Recently, I caught wind of a discussion about use or overuse of Inversion of Control and Dependency Injection. One small team was quite religious about using it, while another was, let's say, a bit more circumspect. It made me think about where I would put IoC into the pantheon of silver bullets...
Inversion of Control is a good pattern. You get more testable components and it reinforces good design. IoC does not replace good design. That said, the problems you can solve with IoC, while important, are a small subset of really big issues. It is perfectly appropriate to care about using IoC patterns, and I’m a fan of Spring.Net and Unity. However, IoC can only solve a small number of problems. Its value is specific to the context in which it is applied.
When should it be used, and when should it be avoided?
All quality attributes must be examined with each effort. How reliable is the software? How secure is the software? How maintainable? Gabriel Morgan does a good job of describing 12 quality attributes that he thinks are important in this blog… and I quote him often.
To everything, there is a tradeoff. IoC is very useful for software that is carefully crafted by hand and operates in an environment where limited and secure access to the environment is absolutely insured. If you have a configuration file that controls the application, and a bit of malware works its way onto the box, a simple change to a config file can inject truly nasty functionality directly into an application. Imagine that your application is an e-commerce web site, and the malware hijacks credit card info simply by changing the config file, thus inserting itself into the exe! If the system is to be installed on the client machine, this problem becomes, if anything, worse. This is because your name is on the “front” of the application, while anyone else’s code can be running in the guts, without any way for the user to “remove the add-on.” It may not be acting as an add-on at all. A malicious change to the config file can replace huge swaths of functionality, in a way that can be quite difficult to detect. So, I’d say that IoC is a maintainability item with a solid tradeoff with application security.

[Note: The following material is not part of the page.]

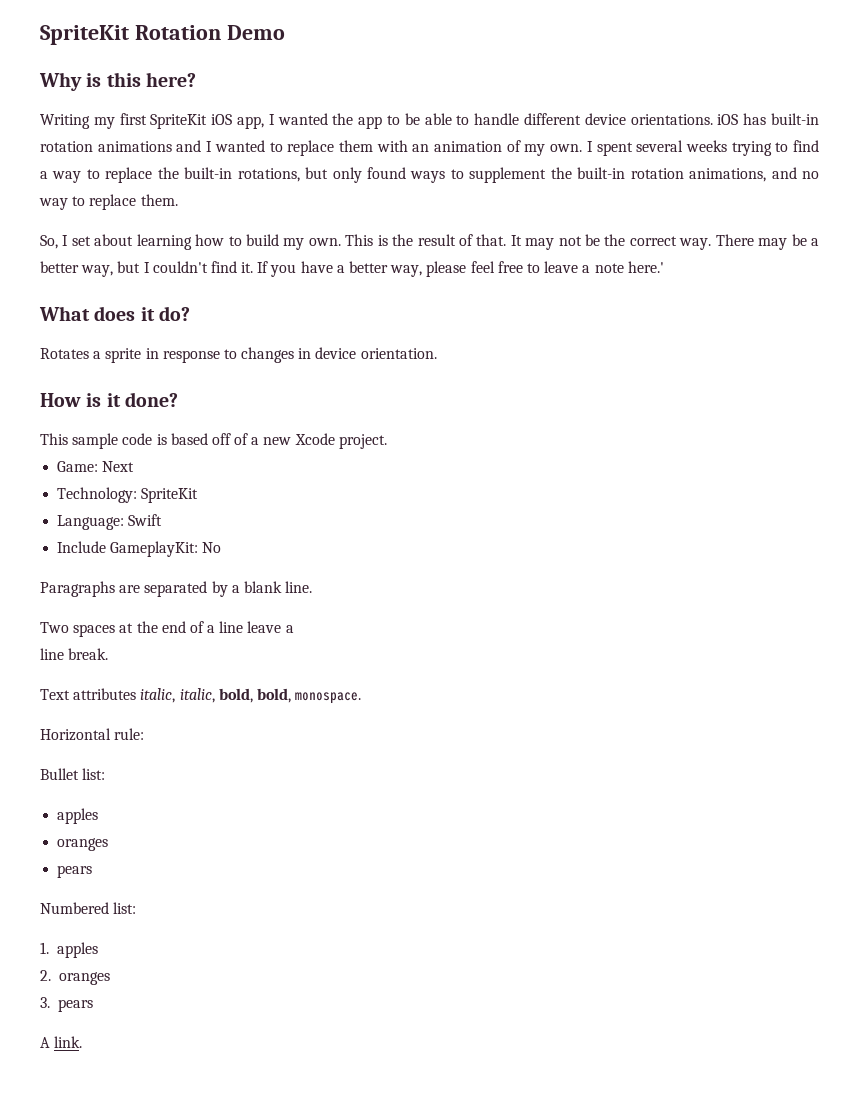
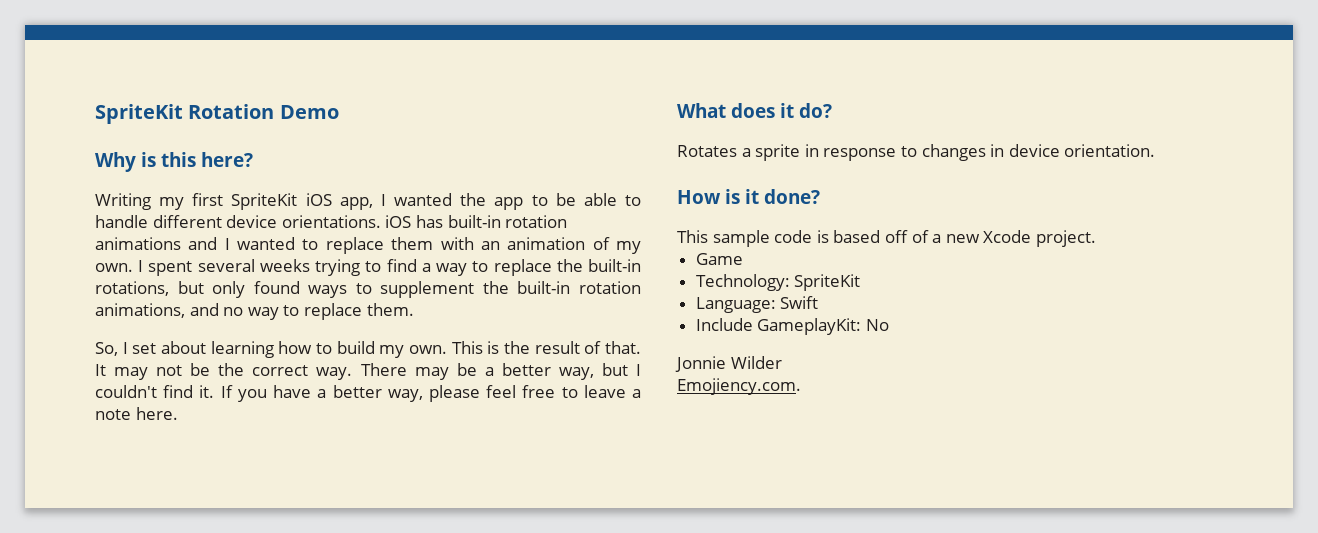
[627,261,664,273] here.' -> [135,407,178,420] here.
[57,461,135,472] Game: Next -> [695,253,743,265] Game
[40,581,313,597] [40,621,294,637] [40,648,109,660] [40,688,362,704] [40,728,145,741] [40,768,106,780] [57,808,99,824] [57,838,109,851] [57,865,93,878] [40,902,137,914] [40,942,99,958] [40,970,110,985] [40,997,93,1012] [40,1036,83,1048] Paragraphs are separated by a blank line. // Two spaces at the end of a line leave a // line break. // Text attributes italic, italic, bold, bold, monospace. // Horizontal rule: // Bullet list: // apples // oranges // pears // Numbered list: // 1. apples // 2. oranges // 3. pears // A link. -> [675,356,782,372] [677,378,801,395] Jonnie Wilder // Emojiency.com.

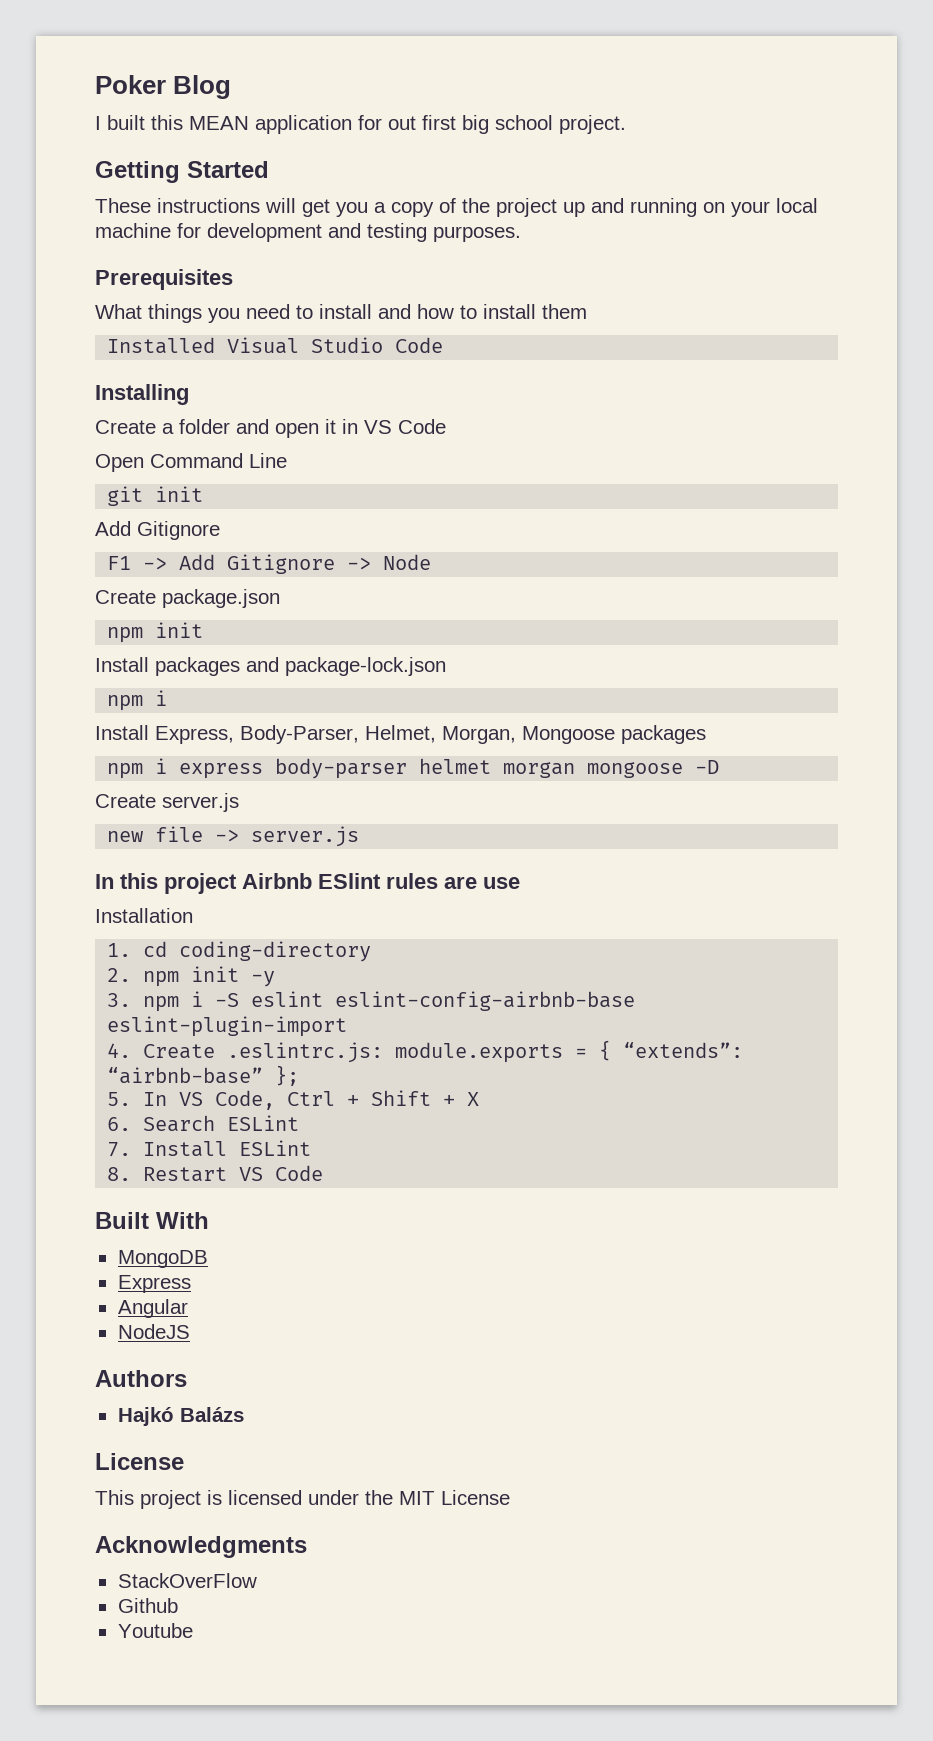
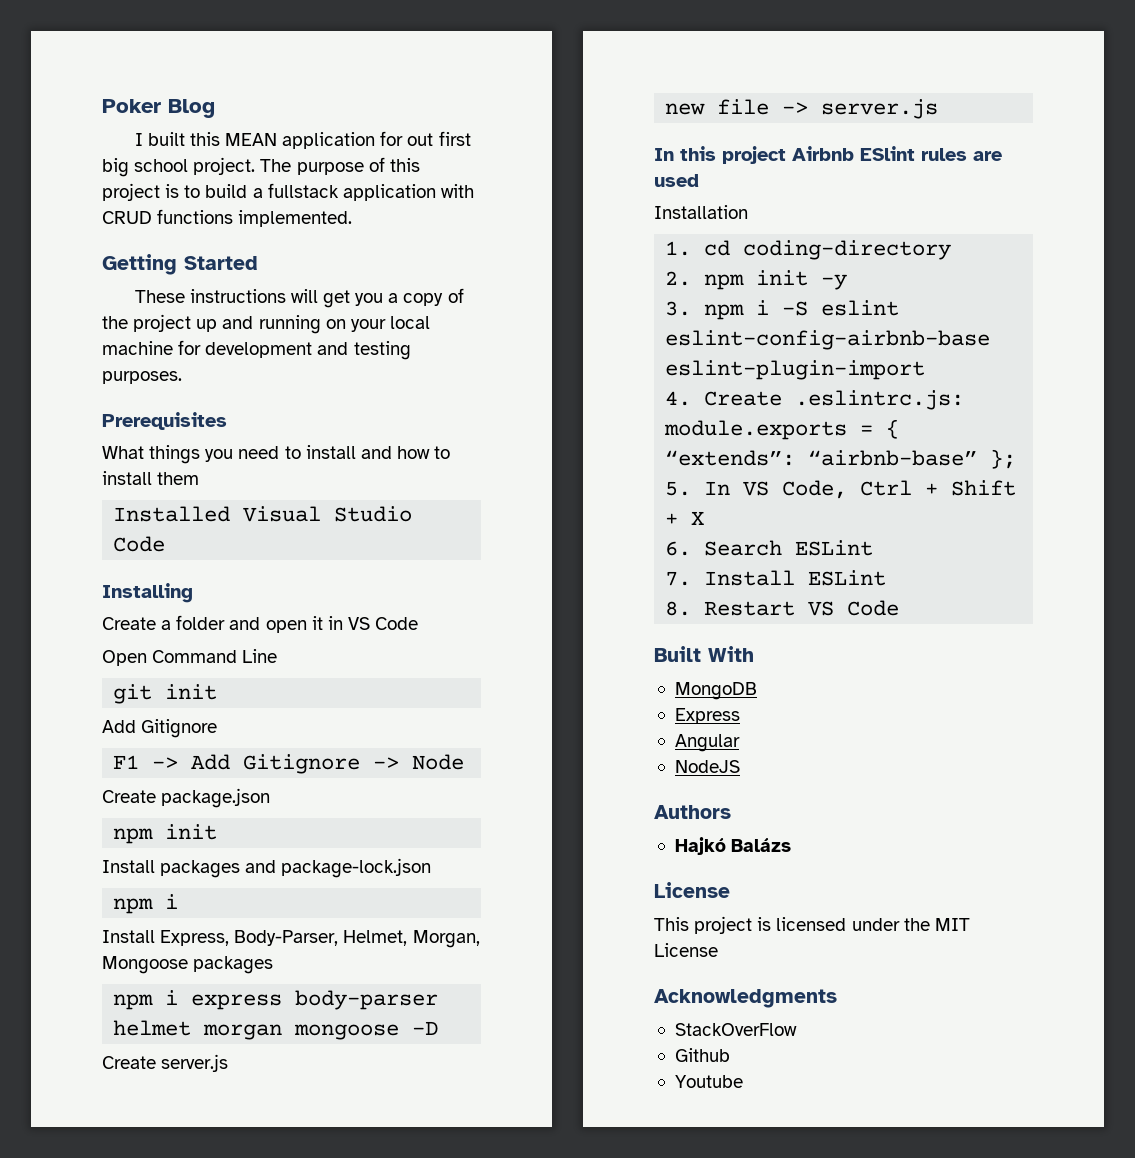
(626, 124) none -> [260,157,420,175] [102,183,474,201] [102,209,353,227] The purpose of this project is to build a fullstack application with CRUD functions implemented.
[483,877,520,889] use -> [654,174,699,187] used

IoC also has a complexity tradeoff. Applications that are wired together with IoC may not be the easiest to understand or debug. If every single class has to be injected, then you have added a layer of complexity to the coding and debugging effort. Sure, you can train folks around that, but it is a tradeoff, and one that you have to consider. I remember a “fad” where every class had to have a factory, because using the ‘new’ keyword was evil. I also remember IT dev managers complaining that they had to spend double on a maintenance cycle to rip out about 80% of the factories because they added complexity for classes that were never reused.
I love IoC, but I’m not religious about it. I use it sparingly, to inject major sections of code into an executable. I do believe it is very easy to overuse IoC. Think of it like over-the-counter pain medicine: take a little and a head ache goes away, but don’t overdose.